What to do
As the answer, set down the lines below from the one containing "emphemerant cohort key." through the one containing "- This key can", exactly and inclusively, and no others.
=== Recorded data ===
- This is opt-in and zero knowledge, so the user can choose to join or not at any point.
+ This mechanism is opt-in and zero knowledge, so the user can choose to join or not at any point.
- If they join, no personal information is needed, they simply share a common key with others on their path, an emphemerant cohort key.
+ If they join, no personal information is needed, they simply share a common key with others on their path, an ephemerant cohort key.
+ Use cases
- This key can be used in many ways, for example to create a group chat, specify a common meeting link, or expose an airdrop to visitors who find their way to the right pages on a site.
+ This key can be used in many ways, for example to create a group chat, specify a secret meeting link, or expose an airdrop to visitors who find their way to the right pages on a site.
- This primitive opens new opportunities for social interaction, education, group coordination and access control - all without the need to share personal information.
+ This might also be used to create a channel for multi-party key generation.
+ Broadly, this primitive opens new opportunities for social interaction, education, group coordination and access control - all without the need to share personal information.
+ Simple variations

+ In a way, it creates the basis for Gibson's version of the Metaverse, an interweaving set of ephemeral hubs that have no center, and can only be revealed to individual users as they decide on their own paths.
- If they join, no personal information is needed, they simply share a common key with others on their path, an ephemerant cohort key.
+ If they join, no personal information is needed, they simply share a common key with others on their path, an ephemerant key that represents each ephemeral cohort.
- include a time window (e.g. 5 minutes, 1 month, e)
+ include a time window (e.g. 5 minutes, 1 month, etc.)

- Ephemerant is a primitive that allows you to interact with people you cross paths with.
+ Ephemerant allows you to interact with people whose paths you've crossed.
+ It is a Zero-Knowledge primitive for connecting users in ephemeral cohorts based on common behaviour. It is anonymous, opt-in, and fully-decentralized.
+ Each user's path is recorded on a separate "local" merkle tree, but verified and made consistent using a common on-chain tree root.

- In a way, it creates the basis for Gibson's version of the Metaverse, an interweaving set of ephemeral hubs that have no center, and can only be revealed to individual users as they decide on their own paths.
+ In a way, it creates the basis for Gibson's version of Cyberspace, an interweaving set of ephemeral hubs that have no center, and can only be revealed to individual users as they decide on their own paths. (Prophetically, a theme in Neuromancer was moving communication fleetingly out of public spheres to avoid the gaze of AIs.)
===
=== Recorded data ===
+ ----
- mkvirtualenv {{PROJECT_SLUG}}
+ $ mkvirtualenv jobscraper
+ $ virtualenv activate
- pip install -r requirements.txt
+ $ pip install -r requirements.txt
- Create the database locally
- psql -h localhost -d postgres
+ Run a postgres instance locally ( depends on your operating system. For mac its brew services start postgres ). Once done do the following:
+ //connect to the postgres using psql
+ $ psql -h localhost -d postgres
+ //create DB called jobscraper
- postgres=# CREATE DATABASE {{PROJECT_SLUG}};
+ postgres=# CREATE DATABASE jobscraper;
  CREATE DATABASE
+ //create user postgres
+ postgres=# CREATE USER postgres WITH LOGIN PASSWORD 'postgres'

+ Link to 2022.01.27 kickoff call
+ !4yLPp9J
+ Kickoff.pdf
===
=== Recorded data ===
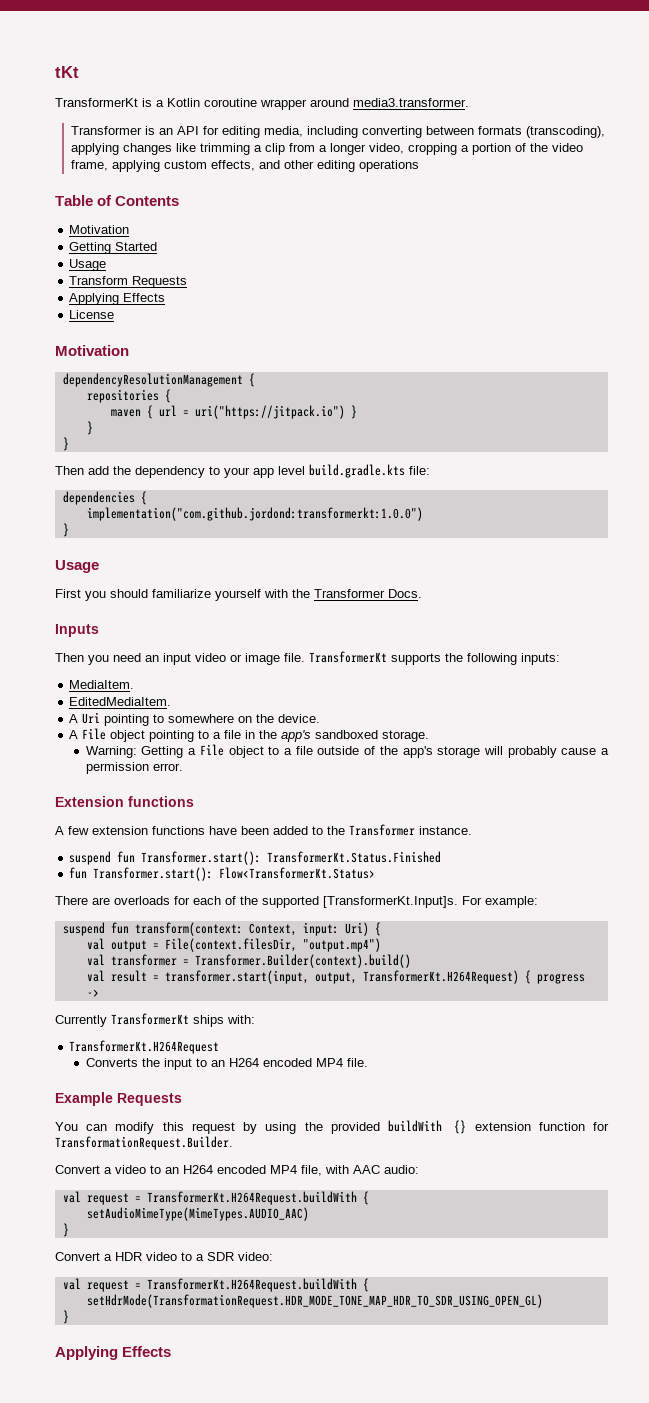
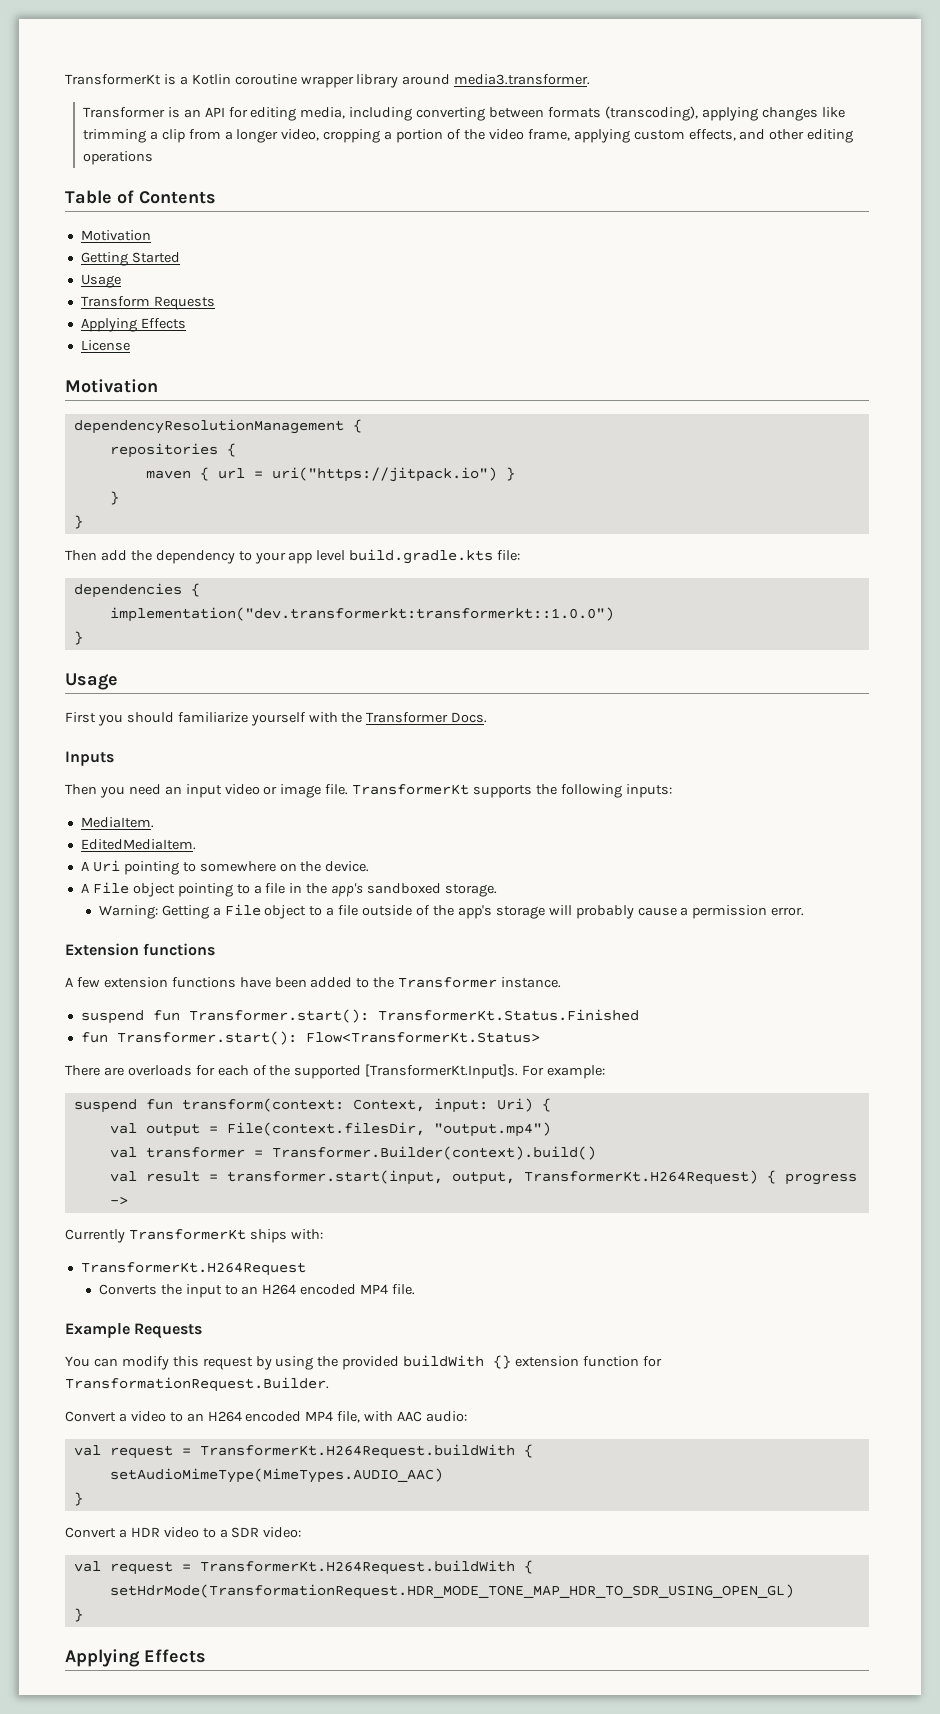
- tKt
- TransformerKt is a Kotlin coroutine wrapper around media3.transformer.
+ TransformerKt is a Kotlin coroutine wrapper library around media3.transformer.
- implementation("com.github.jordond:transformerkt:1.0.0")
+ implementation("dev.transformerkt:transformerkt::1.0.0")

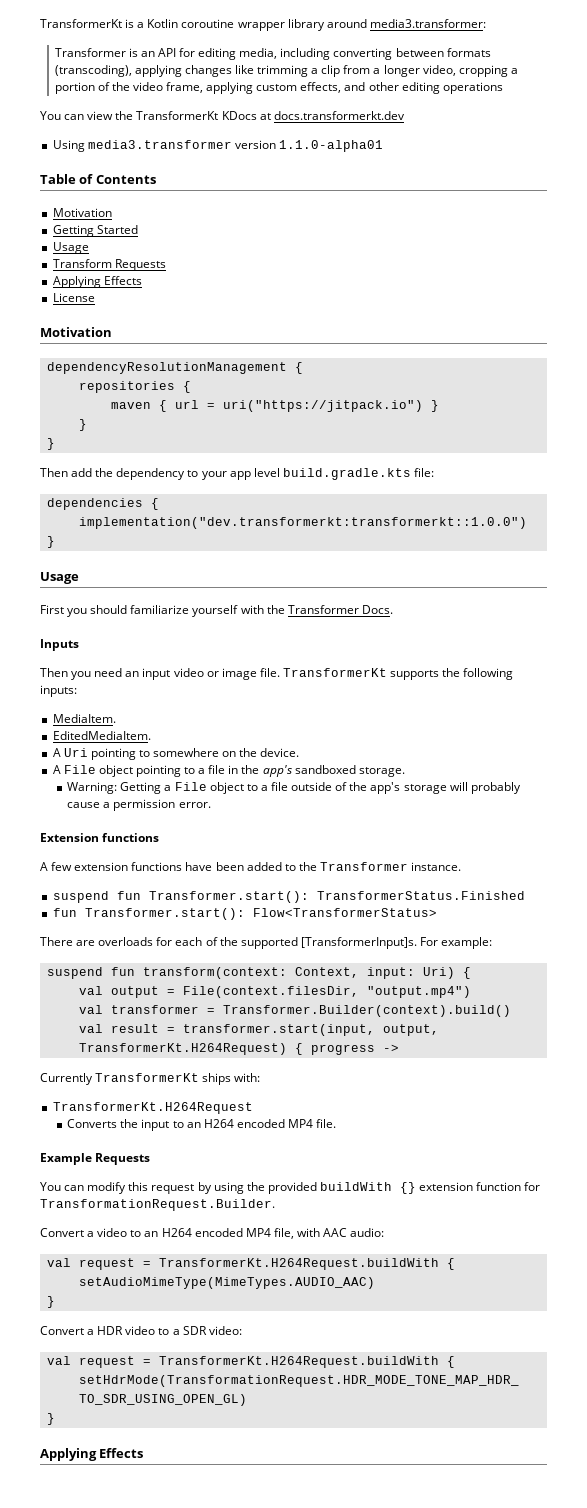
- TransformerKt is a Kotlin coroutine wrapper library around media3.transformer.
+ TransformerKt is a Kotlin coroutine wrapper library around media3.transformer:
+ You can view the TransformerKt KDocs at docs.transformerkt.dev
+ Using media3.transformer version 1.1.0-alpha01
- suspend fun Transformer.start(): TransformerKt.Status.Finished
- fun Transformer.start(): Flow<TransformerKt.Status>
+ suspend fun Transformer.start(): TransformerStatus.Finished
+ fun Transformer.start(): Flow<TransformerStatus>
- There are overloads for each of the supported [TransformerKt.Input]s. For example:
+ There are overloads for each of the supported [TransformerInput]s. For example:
===
Written response
- If they join, no personal information is needed, they simply share a common key with others on their path, an emphemerant cohort key.
+ If they join, no personal information is needed, they simply share a common key with others on their path, an ephemerant cohort key.
+ Use cases
- This key can be used in many ways, for example to create a group chat, specify a common meeting link, or expose an airdrop to visitors who find their way to the right pages on a site.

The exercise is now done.